All in src/whichllm/models/benchmark_sources/aa_index.py:

  1. Parse the App Router RSC stream. _decode_rsc_blob() concatenates and
    unescapes the self.__next_f.push([n, "…"]) chunks; _extract_aa_pairs_from_html()
    pulls every {"name", …, "intelligenceIndex"} record out with a bounded
    regex (the payload is a flat RSC stream, not one parseable JSON document, so
    the middle of the record regex forbids a second "name":" to avoid leaking
    across records).
  2. Canonicalize variant-suffixed names. AA now labels models like
    "Qwen3 14B (Reasoning)", "GLM-5 (Non-reasoning)", "gpt-oss-20B (high)".
    _canonical_name() strips parentheticals and normalizes separators/case so
    they map back onto the existing AA_NAME_TO_HF_IDS table. This lifts live
    name→HF coverage from 8 → ~46 models without enlarging the table.
  3. Overlay live over the curated fallback. A successful live fetch now
    merges on top of get_aa_curated_fallback() (live wins where both exist),
    so a fetch can only add coverage — it can never shrink the AA tier below
    the snapshot. Previously, replacing the ~72-entry snapshot with ~8 exact
    matches would have regressed rankings.
  4. Keep __NEXT_DATA__ as a secondary fallback in case the site format
    changes again.

Verification

Against the live page (2026-06-09): live fetch returns 78 merged scores
(≥72 fallback baseline), with 12 models refreshed by live data and 6 new
ones not in the snapshot (GLM-4.7, MiniMax-M2, MiMo-V2-Flash, …). The
AA Index fetch failed warning no longer appears.

Tests

Adds tests/test_aa_index.py — fully offline (httpx.MockTransport), covering:

  • name canonicalization (variant + separator stripping),
  • RSC chunk decoding and record extraction (incl. the no-leak boundary),
  • canonical-name → HF mapping through fetch_aa_index_scores,
  • the merge-over-fallback coverage guarantee,
  • the ExtractionFailed path when no records are found.
uv run pytest          # 298 passed

🤖 Generated with Claude Code

artificialanalysis.ai migrated to the Next.js App Router, which no longer
embeds a `<script id="__NEXT_DATA__">` blob. The AA Intelligence Index
fetcher's regex never matched, so every run logged
`AA Index fetch failed ... __NEXT_DATA__ payload not found` and silently
fell back to the frozen 2026-05-14 snapshot — live scores stopped flowing
into the rankings.

Changes (src/whichllm/models/benchmark_sources/aa_index.py):
- Parse the App Router RSC stream: concatenate + unescape the
  `self.__next_f.push([n, "..."])` chunks and pull every
  `{"name", ..., "intelligenceIndex"}` record with a bounded regex.
- Canonicalize AA's variant-suffixed display names (`(Reasoning)`,
  `(Non-reasoning)`, `(high)`, effort/date tags) before mapping to
  HuggingFace ids — lifts live name->HF coverage from 8 to ~46 models.
- Overlay live scores on top of the curated fallback so a successful live
  fetch can only add coverage, never shrink it below the snapshot.
- Keep the legacy `__NEXT_DATA__` extraction as a secondary fallback.

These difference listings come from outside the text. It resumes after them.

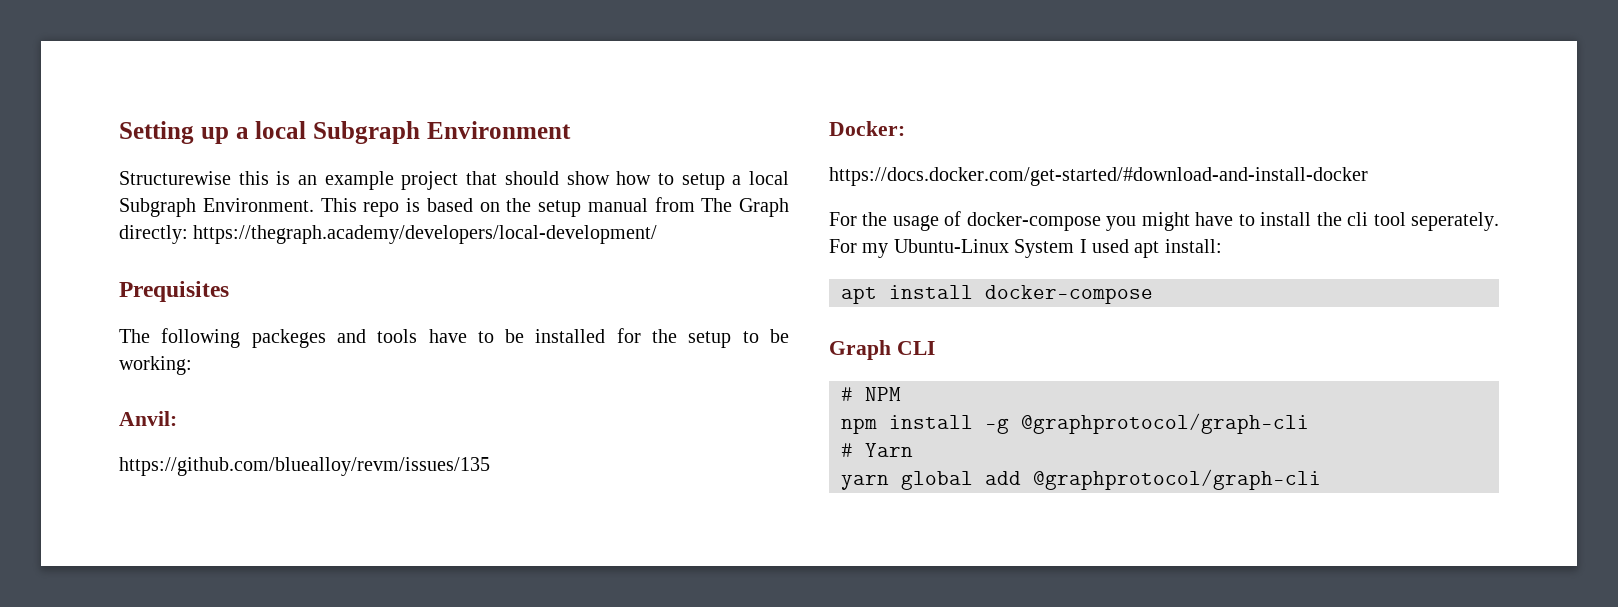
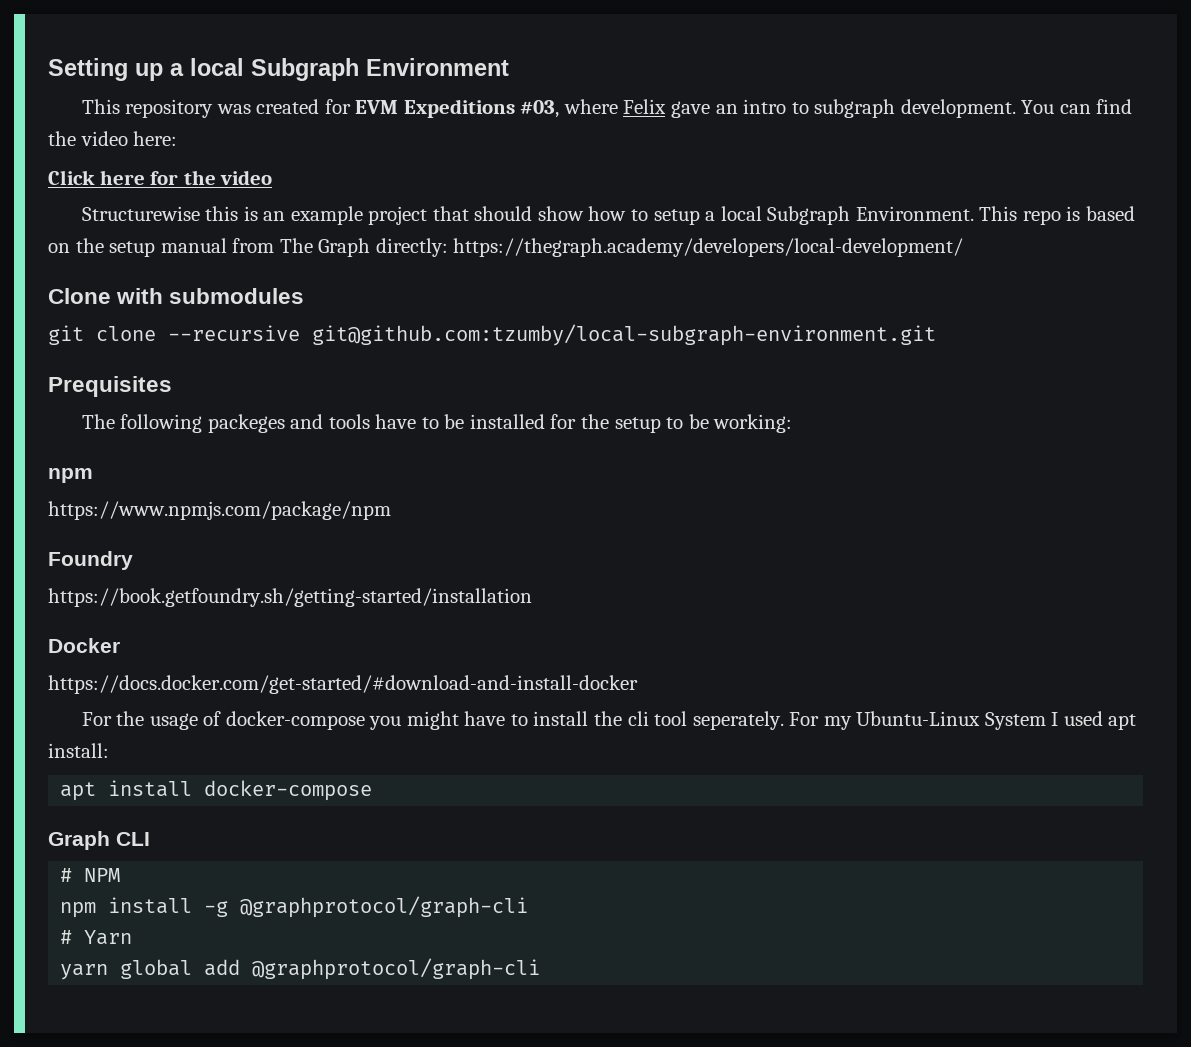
+ This repository was created for EVM Expeditions #03, where Felix gave an intro to subgraph development. You can find the video here:
+ Click here for the video
+ Clone with submodules
+ git clone --recursive git@github.com:tzumby/local-subgraph-environment.git
  The following packeges and tools have to be installed for the setup to be working:
- Anvil:
- https://github.com/bluealloy/revm/issues/135
- Docker:
+ npm
+ https://www.npmjs.com/package/npm
+ Foundry
+ https://book.getfoundry.sh/getting-started/installation
+ Docker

Adds tests/test_aa_index.py (offline, httpx.MockTransport) covering name
canonicalization, RSC decoding/extraction, canonical-name mapping, the
merge-over-fallback guarantee, and the no-records error path.

Full suite: 298 passed.

Co-Authored-By: Claude Opus 4.8 (1M context) <noreply@anthropic.com>
Copilot AI review requested due to automatic review settings June 9, 2026 09:46

Copilot AI left a comment

Copy link
Copy Markdown

Choose a reason for hiding this comment

The reason will be displayed to describe this comment to others. Learn more.

Pull request overview

Note

Copilot was unable to run its full agentic suite in this review.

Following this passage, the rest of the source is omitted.